Exercise
Using the data below, return the stretch from the line that contains "Screenshot provides below." through the line that contains "- If you have", both included, exactly as it stands and nothing beyond it.
=== Dataset content ===
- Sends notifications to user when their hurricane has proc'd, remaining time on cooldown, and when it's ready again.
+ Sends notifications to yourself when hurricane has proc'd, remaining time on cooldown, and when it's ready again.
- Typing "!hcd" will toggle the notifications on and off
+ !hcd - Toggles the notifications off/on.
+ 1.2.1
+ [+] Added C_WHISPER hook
===
=== Dataset content ===
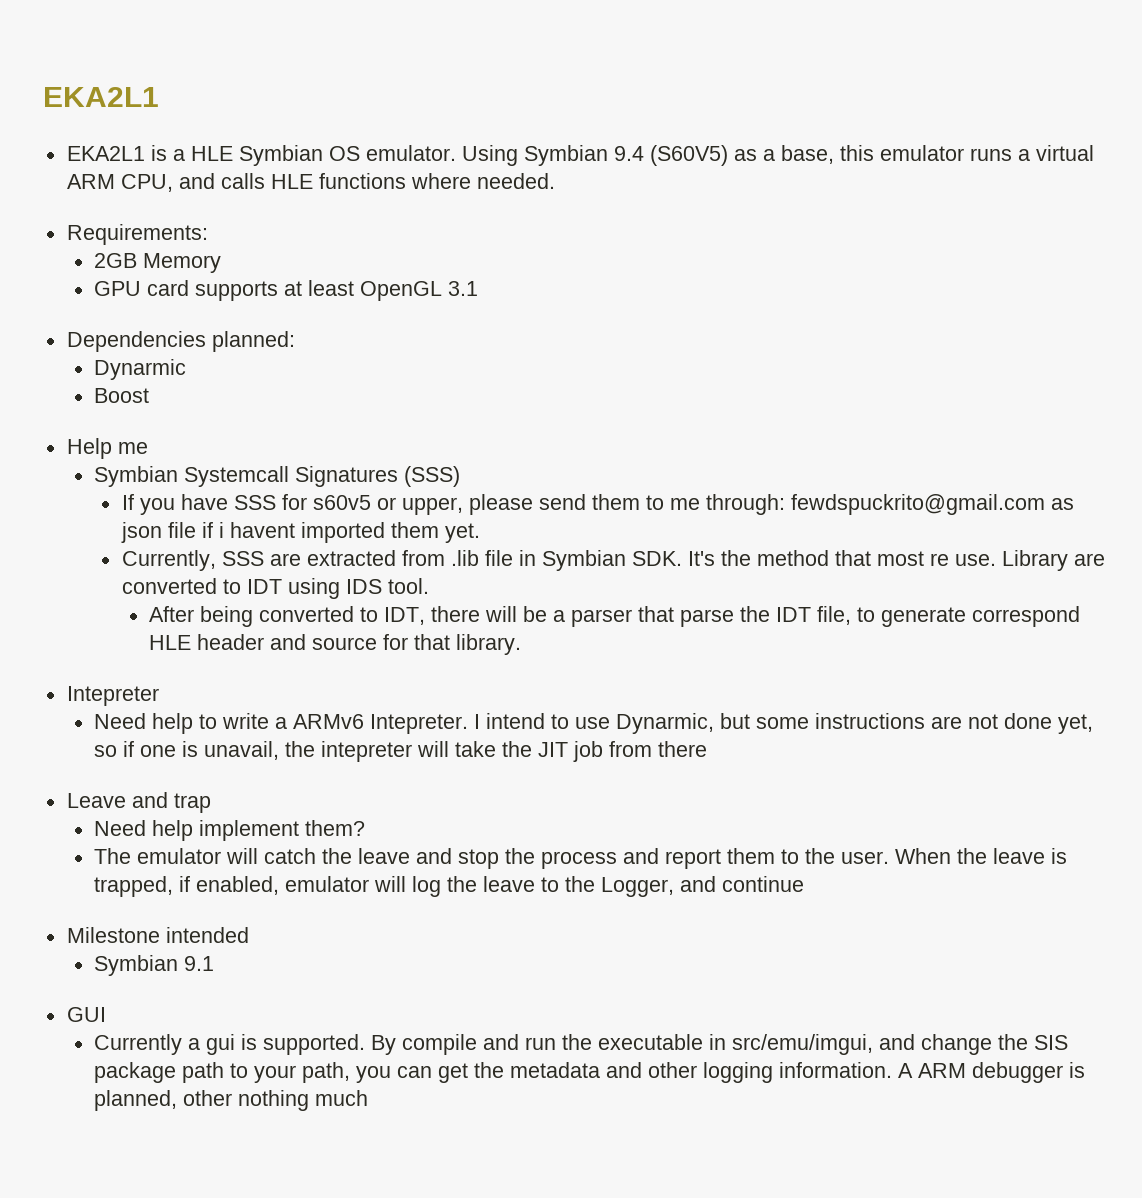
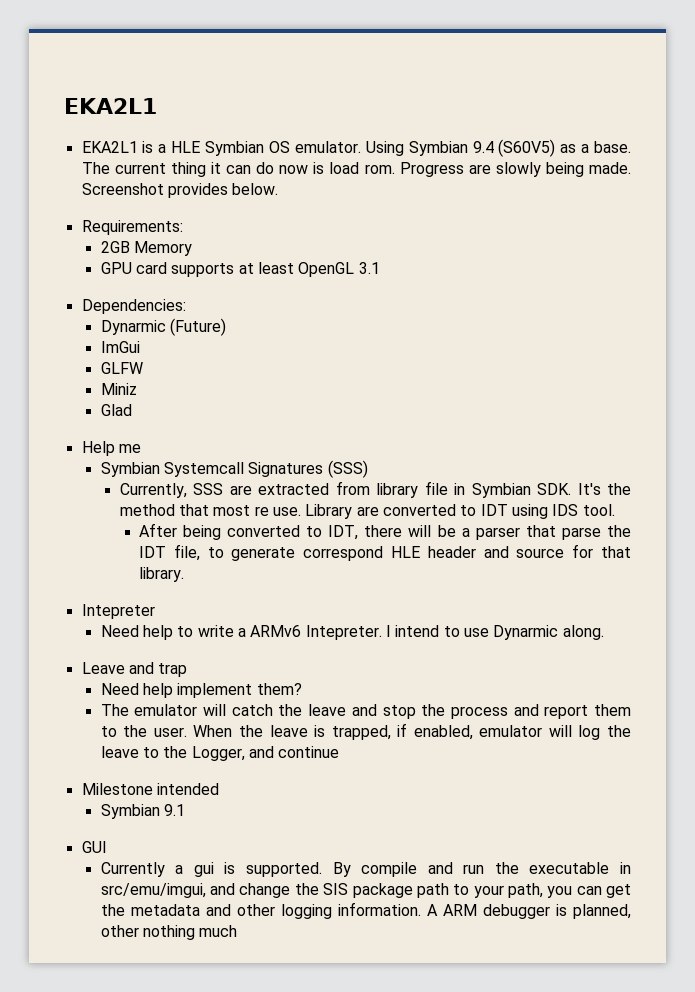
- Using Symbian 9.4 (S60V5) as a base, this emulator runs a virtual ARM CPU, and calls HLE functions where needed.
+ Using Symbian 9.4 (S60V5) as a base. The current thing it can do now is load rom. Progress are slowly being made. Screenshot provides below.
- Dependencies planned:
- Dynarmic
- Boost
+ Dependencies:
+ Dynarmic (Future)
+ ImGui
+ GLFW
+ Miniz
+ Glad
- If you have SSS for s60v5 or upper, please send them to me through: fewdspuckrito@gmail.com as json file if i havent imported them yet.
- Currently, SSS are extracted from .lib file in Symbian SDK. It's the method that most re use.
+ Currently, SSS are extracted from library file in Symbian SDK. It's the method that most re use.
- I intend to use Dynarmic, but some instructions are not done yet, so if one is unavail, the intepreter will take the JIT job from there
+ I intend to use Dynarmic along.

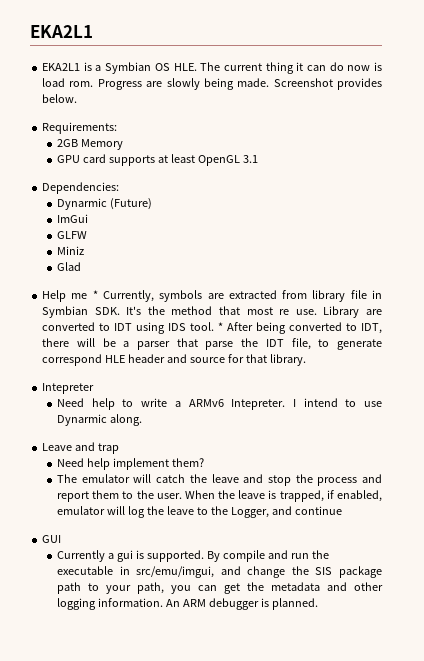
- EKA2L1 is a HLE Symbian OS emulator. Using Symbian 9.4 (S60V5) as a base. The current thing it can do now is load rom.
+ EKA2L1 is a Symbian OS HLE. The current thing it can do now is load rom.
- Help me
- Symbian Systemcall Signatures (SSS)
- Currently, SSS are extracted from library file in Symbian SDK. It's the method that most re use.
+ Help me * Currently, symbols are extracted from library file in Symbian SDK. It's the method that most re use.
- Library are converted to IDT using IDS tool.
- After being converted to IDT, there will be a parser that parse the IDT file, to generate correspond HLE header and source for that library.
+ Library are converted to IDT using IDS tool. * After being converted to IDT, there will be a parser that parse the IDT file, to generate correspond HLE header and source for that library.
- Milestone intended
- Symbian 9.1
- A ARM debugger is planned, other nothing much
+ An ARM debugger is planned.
===
Your response
+ Using Symbian 9.4 (S60V5) as a base. The current thing it can do now is load rom. Progress are slowly being made. Screenshot provides below.
- Dependencies planned:
- Dynarmic
- Boost
+ Dependencies:
+ Dynarmic (Future)
+ ImGui
+ GLFW
+ Miniz
+ Glad
- If you have SSS for s60v5 or upper, please send them to me through: fewdspuckrito@gmail.com as json file if i havent imported them yet.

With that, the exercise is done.